■ **What you have to do**
Send back the records exactly as written, with no images.

■ **Input for this task**
※ ※ ※

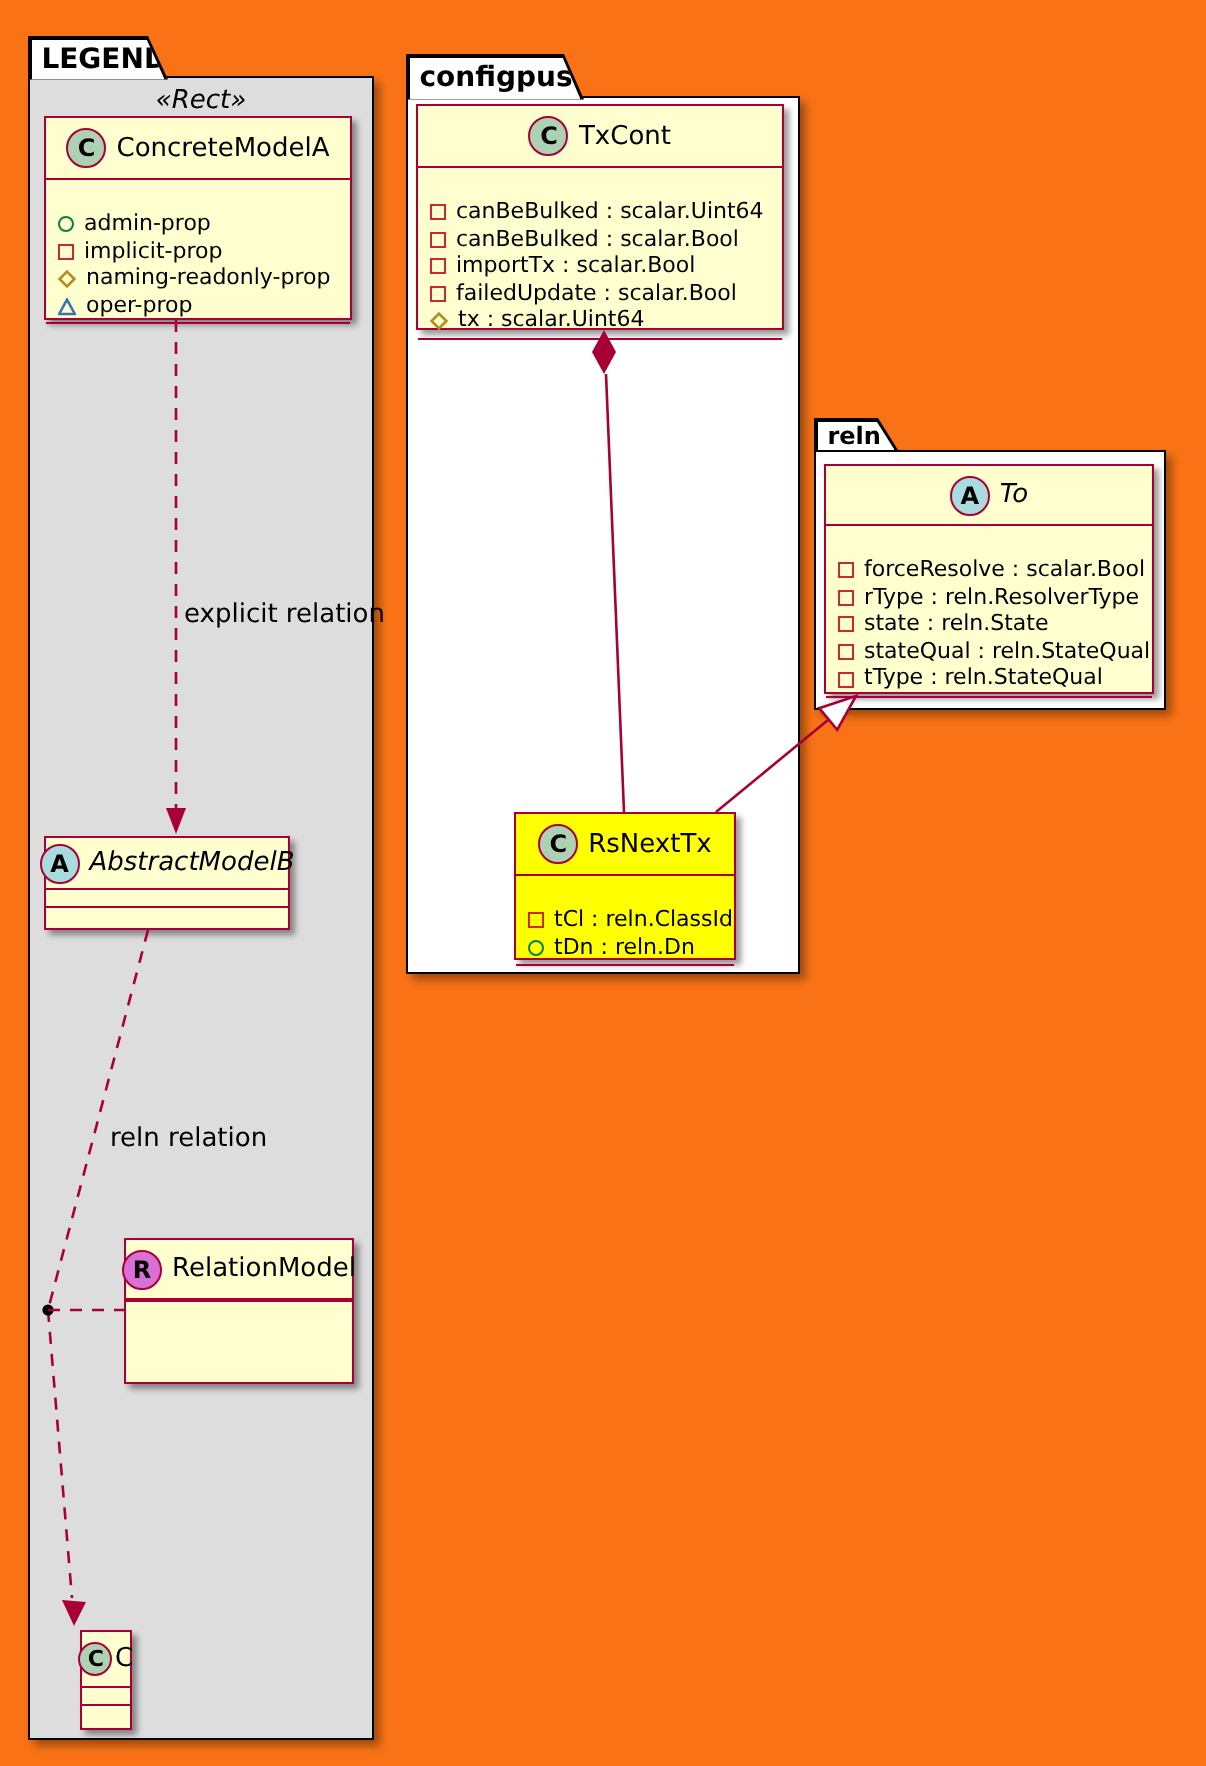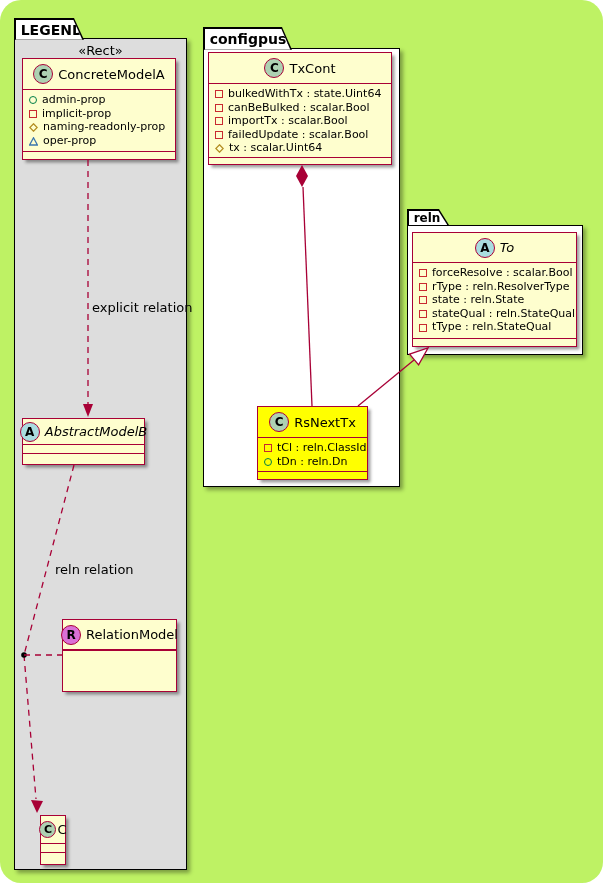--- a/index.html
+++ b/index.html
@@ -1,51 +1,51 @@
 <!DOCTYPE html>
 <html style="--class-border: #A80036; --class-fill: #FEFECE; --legend-fill: #DDDDDD; --highlight-fill: #FFFF00; --spot-class: #ADD1B2; --spot-abstract: #A9DCDF; --spot-relation: #DA70D6;"><head>
 <meta charset="utf-8">
 <style>
   html,body{margin:0;padding:0;background:#ffffff;}
-  .canvas{position:relative;width:603px;height:883px;background:#bef264;overflow:hidden;
-          font-family:"DejaVu Sans","Liberation Sans",sans-serif;color:#000;border-radius:21px;}
+  .canvas{position:relative;width:603px;height:883px;background:#f97316;overflow:hidden;
+          font-family:"DejaVu Sans","Liberation Sans",sans-serif;color:#000;}
 
   
   .pkg-body{position:absolute;box-sizing:border-box;border:1.7px solid #000;
             box-shadow:3px 3px 4px rgba(0,0,0,.35);z-index:1;}
   .pkg-tab{position:absolute;z-index:3;background:#000;box-sizing:border-box;
            clip-path:polygon(0 0,calc(100% - 10px) 0,100% 100%,0 100%);}
   .pkg-tab-inner{position:absolute;left:1.7px;top:1.7px;right:1.7px;bottom:0;background:#fff;
            clip-path:polygon(0 0,calc(100% - 9px) 0,100% 100%,0 100%);
            display:flex;align-items:center;padding-left:5px;font-weight:bold;}
   #legend-body{left:14px;top:38px;width:173px;height:832px;background:var(--legend-fill,#DDDDDD);}
   #legend-tab{left:14px;top:18px;width:70px;height:21.7px;}
   #legend-tab .pkg-tab-inner{font-size:14px;}
   #configpush-body{left:203px;top:48px;width:197px;height:439px;background:#fff;}
   #configpush-tab{left:203px;top:27px;width:89px;height:22.7px;}
   #configpush-tab .pkg-tab-inner{font-size:14px;}
   #reln-body{left:407px;top:225px;width:176px;height:130px;background:#fff;}
   #reln-tab{left:407px;top:209px;width:42px;height:16px;padding-left:20px;}
   #reln-tab .pkg-tab-inner{font-size:12px;}
   .stereotype{position:absolute;left:14px;top:43px;width:173px;text-align:center;z-index:2;
-              font-size:13px;}
+              font-style:italic;font-size:13px;}
 
   
   .uml-class{position:absolute;box-sizing:border-box;display:flex;flex-direction:column;
              background:var(--class-fill,#FEFECE);border:1.5px solid var(--class-border,#A80036);
              box-shadow:2.5px 2.5px 3px rgba(0,0,0,.4);z-index:2;}
   .cls-title{display:flex;align-items:center;justify-content:center;gap:5px;flex:none;
              border-bottom:1px solid var(--class-border,#A80036);font-size:13px;}
   .spot{width:20px;height:20px;border-radius:50%;border:1px solid var(--class-border,#A80036);
         display:flex;align-items:center;justify-content:center;font-weight:bold;font-size:12px;flex:none;box-sizing:border-box;}
   .spot-c{background:var(--spot-class,#ADD1B2);}
   .spot-a{background:var(--spot-abstract,#A9DCDF);}
   .spot-r{background:var(--spot-relation,#DA70D6);}
   .iname{font-style:italic;}
-  .attrs{padding:4px 5px 2px 6px;display:flex;flex-direction:column;gap:1px;flex:1;}
+  .attrs{padding:4px 5px 2px 6px;display:flex;flex-direction:column;gap:1px;flex:1;margin-top:12px;}
   .attr-row{display:flex;align-items:center;gap:5px;font-size:11px;line-height:12.6px;white-space:nowrap;}
   .mi{flex:none;display:inline-flex;}
   .mi-circle{width:8px;height:8px;border:1.4px solid #038048;border-radius:50%;box-sizing:border-box;}
   .mi-square{width:8px;height:8px;border:1.4px solid #C82930;box-sizing:border-box;}
   .empty-pad{height:8px;flex:none;}
   .empty-row{border-top:1px solid var(--class-border,#A80036);flex:1;}
   .empty-bottom{border-top:1px solid var(--class-border,#A80036);height:7px;flex:none;}
 
   #cls-concrete{left:22px;top:58px;width:154px;height:102px;}
   #cls-concrete .cls-title{height:30px;}
@@ -153,21 +153,21 @@
   </div>
 
   <div class="uml-class" id="cls-txcont">
     <div class="cls-title">
       <span class="spot spot-c">C</span>
       <span>TxCont</span>
     </div>
     <div class="attrs">
       <div class="attr-row">
         <span class="mi mi-square"></span>
-        <span>bulkedWithTx : state.Uint64</span>
+        <span>canBeBulked : scalar.Uint64</span>
       </div>
       <div class="attr-row">
         <span class="mi mi-square"></span>
         <span>canBeBulked : scalar.Bool</span>
       </div>
       <div class="attr-row">
         <span class="mi mi-square"></span>
         <span>importTx : scalar.Bool</span>
       </div>
       <div class="attr-row">

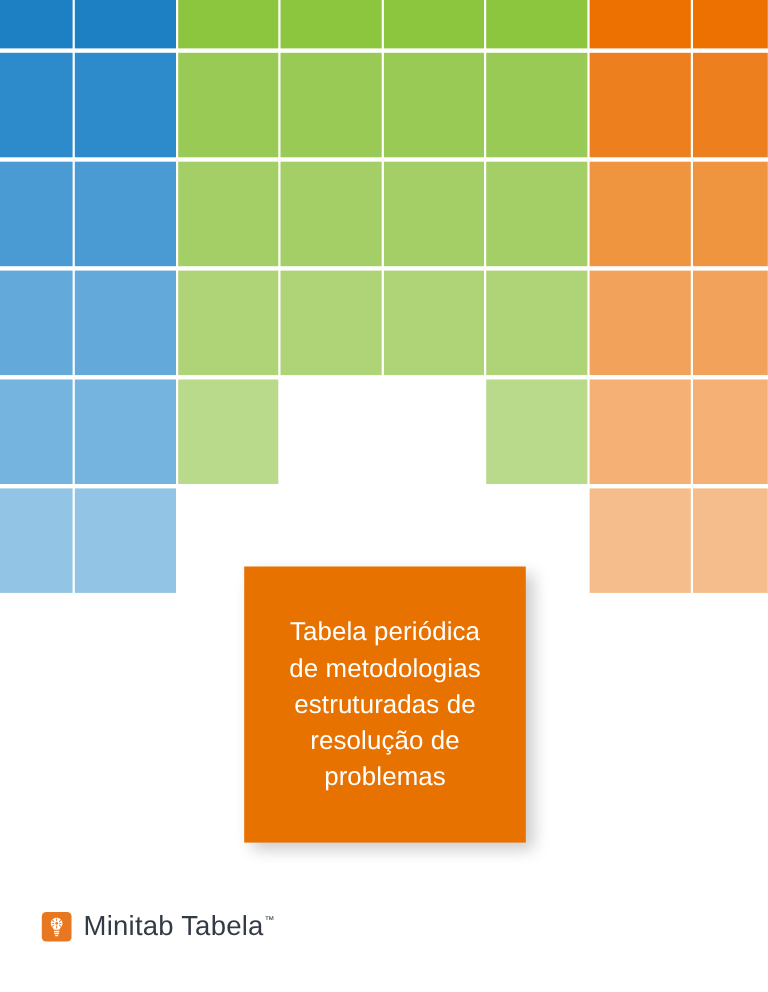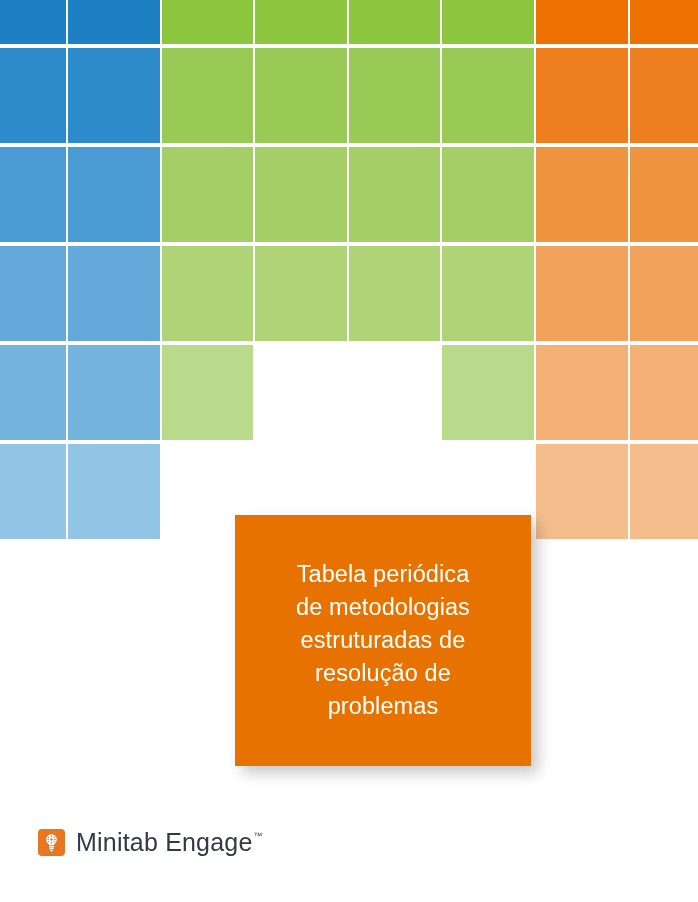--- a/index.html
+++ b/index.html
@@ -25,27 +25,26 @@
   }
   .tile {
     position: absolute;
   }
 
   
   #title-card {
     position: absolute;
     left: 222px;
     top: 515px;
-    width: 296px;
+    width: 256px;
     height: 251px;
     display: flex;
     align-items: center;
     justify-content: center;
     box-shadow: 7px 7px 14px rgba(0,0,0,0.22);
-    margin-left: 13px;
   }
   #title-text {
     width: 215px;
     text-align: center;
     color: #ffffff;
     font-size: 23.5px;
     line-height: 33px;
     font-weight: 400;
     letter-spacing: 0.1px;
     white-space: pre-line;
@@ -158,16 +157,16 @@
         <rect x="6.2" y="7.6" width="3.2" height="1" rx="0.5"></rect>
         <rect x="14.6" y="7.6" width="3.2" height="1" rx="0.5"></rect>
         <rect x="7.6" y="3.8" width="1" height="3.2" rx="0.5" transform="rotate(-45 8.1 5.4)"></rect>
         <rect x="15.4" y="9.2" width="1" height="3.2" rx="0.5" transform="rotate(-45 15.9 10.8)"></rect>
         <rect x="15.4" y="3.8" width="1" height="3.2" rx="0.5" transform="rotate(45 15.9 5.4)"></rect>
         <rect x="7.6" y="9.2" width="1" height="3.2" rx="0.5" transform="rotate(45 8.1 10.8)"></rect>
       </g>
     </svg>
   </span>
   <span id="brand-name-wrap" style="color: rgb(52, 58, 69);">
-    <span id="brand-name">Minitab Engage</span>
+    <span id="brand-name">Minitab Tabela</span>
     <span id="brand-tm">™</span>
   </span>
 </div>
 
 </body></html>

※ ※ ※

■ **Task output**
--- a/index.html
+++ b/index.html
@@ -1,51 +1,51 @@
 <!DOCTYPE html>
 <html style="--class-border: #A80036; --class-fill: #FEFECE; --legend-fill: #DDDDDD; --highlight-fill: #FFFF00; --spot-class: #ADD1B2; --spot-abstract: #A9DCDF; --spot-relation: #DA70D6;"><head>
 <meta charset="utf-8">
 <style>
   html,body{margin:0;padding:0;background:#ffffff;}
-  .canvas{position:relative;width:603px;height:883px;background:#bef264;overflow:hidden;
-          font-family:"DejaVu Sans","Liberation Sans",sans-serif;color:#000;border-radius:21px;}
+  .canvas{position:relative;width:603px;height:883px;background:#f97316;overflow:hidden;
+          font-family:"DejaVu Sans","Liberation Sans",sans-serif;color:#000;}
 
   
   .pkg-body{position:absolute;box-sizing:border-box;border:1.7px solid #000;
             box-shadow:3px 3px 4px rgba(0,0,0,.35);z-index:1;}
   .pkg-tab{position:absolute;z-index:3;background:#000;box-sizing:border-box;
            clip-path:polygon(0 0,calc(100% - 10px) 0,100% 100%,0 100%);}
   .pkg-tab-inner{position:absolute;left:1.7px;top:1.7px;right:1.7px;bottom:0;background:#fff;
            clip-path:polygon(0 0,calc(100% - 9px) 0,100% 100%,0 100%);
            display:flex;align-items:center;padding-left:5px;font-weight:bold;}
   #legend-body{left:14px;top:38px;width:173px;height:832px;background:var(--legend-fill,#DDDDDD);}
   #legend-tab{left:14px;top:18px;width:70px;height:21.7px;}
   #legend-tab .pkg-tab-inner{font-size:14px;}
   #configpush-body{left:203px;top:48px;width:197px;height:439px;background:#fff;}
   #configpush-tab{left:203px;top:27px;width:89px;height:22.7px;}
   #configpush-tab .pkg-tab-inner{font-size:14px;}
   #reln-body{left:407px;top:225px;width:176px;height:130px;background:#fff;}
   #reln-tab{left:407px;top:209px;width:42px;height:16px;padding-left:20px;}
   #reln-tab .pkg-tab-inner{font-size:12px;}
   .stereotype{position:absolute;left:14px;top:43px;width:173px;text-align:center;z-index:2;
-              font-size:13px;}
+              font-style:italic;font-size:13px;}
 
   
   .uml-class{position:absolute;box-sizing:border-box;display:flex;flex-direction:column;
              background:var(--class-fill,#FEFECE);border:1.5px solid var(--class-border,#A80036);
              box-shadow:2.5px 2.5px 3px rgba(0,0,0,.4);z-index:2;}
   .cls-title{display:flex;align-items:center;justify-content:center;gap:5px;flex:none;
              border-bottom:1px solid var(--class-border,#A80036);font-size:13px;}
   .spot{width:20px;height:20px;border-radius:50%;border:1px solid var(--class-border,#A80036);
         display:flex;align-items:center;justify-content:center;font-weight:bold;font-size:12px;flex:none;box-sizing:border-box;}
   .spot-c{background:var(--spot-class,#ADD1B2);}
   .spot-a{background:var(--spot-abstract,#A9DCDF);}
   .spot-r{background:var(--spot-relation,#DA70D6);}
   .iname{font-style:italic;}
-  .attrs{padding:4px 5px 2px 6px;display:flex;flex-direction:column;gap:1px;flex:1;}
+  .attrs{padding:4px 5px 2px 6px;display:flex;flex-direction:column;gap:1px;flex:1;margin-top:12px;}
   .attr-row{display:flex;align-items:center;gap:5px;font-size:11px;line-height:12.6px;white-space:nowrap;}
   .mi{flex:none;display:inline-flex;}
   .mi-circle{width:8px;height:8px;border:1.4px solid #038048;border-radius:50%;box-sizing:border-box;}
   .mi-square{width:8px;height:8px;border:1.4px solid #C82930;box-sizing:border-box;}
   .empty-pad{height:8px;flex:none;}
   .empty-row{border-top:1px solid var(--class-border,#A80036);flex:1;}
   .empty-bottom{border-top:1px solid var(--class-border,#A80036);height:7px;flex:none;}
 
   #cls-concrete{left:22px;top:58px;width:154px;height:102px;}
   #cls-concrete .cls-title{height:30px;}
@@ -153,21 +153,21 @@
   </div>
 
   <div class="uml-class" id="cls-txcont">
     <div class="cls-title">
       <span class="spot spot-c">C</span>
       <span>TxCont</span>
     </div>
     <div class="attrs">
       <div class="attr-row">
         <span class="mi mi-square"></span>
-        <span>bulkedWithTx : state.Uint64</span>
+        <span>canBeBulked : scalar.Uint64</span>
       </div>
       <div class="attr-row">
         <span class="mi mi-square"></span>
         <span>canBeBulked : scalar.Bool</span>
       </div>
       <div class="attr-row">
         <span class="mi mi-square"></span>
         <span>importTx : scalar.Bool</span>
       </div>
       <div class="attr-row">

--- a/index.html
+++ b/index.html
@@ -25,27 +25,26 @@
   }
   .tile {
     position: absolute;
   }
 
   
   #title-card {
     position: absolute;
     left: 222px;
     top: 515px;
-    width: 296px;
+    width: 256px;
     height: 251px;
     display: flex;
     align-items: center;
     justify-content: center;
     box-shadow: 7px 7px 14px rgba(0,0,0,0.22);
-    margin-left: 13px;
   }
   #title-text {
     width: 215px;
     text-align: center;
     color: #ffffff;
     font-size: 23.5px;
     line-height: 33px;
     font-weight: 400;
     letter-spacing: 0.1px;
     white-space: pre-line;
@@ -158,16 +157,16 @@
         <rect x="6.2" y="7.6" width="3.2" height="1" rx="0.5"></rect>
         <rect x="14.6" y="7.6" width="3.2" height="1" rx="0.5"></rect>
         <rect x="7.6" y="3.8" width="1" height="3.2" rx="0.5" transform="rotate(-45 8.1 5.4)"></rect>
         <rect x="15.4" y="9.2" width="1" height="3.2" rx="0.5" transform="rotate(-45 15.9 10.8)"></rect>
         <rect x="15.4" y="3.8" width="1" height="3.2" rx="0.5" transform="rotate(45 15.9 5.4)"></rect>
         <rect x="7.6" y="9.2" width="1" height="3.2" rx="0.5" transform="rotate(45 8.1 10.8)"></rect>
       </g>
     </svg>
   </span>
   <span id="brand-name-wrap" style="color: rgb(52, 58, 69);">
-    <span id="brand-name">Minitab Engage</span>
+    <span id="brand-name">Minitab Tabela</span>
     <span id="brand-tm">™</span>
   </span>
 </div>
 
 </body></html>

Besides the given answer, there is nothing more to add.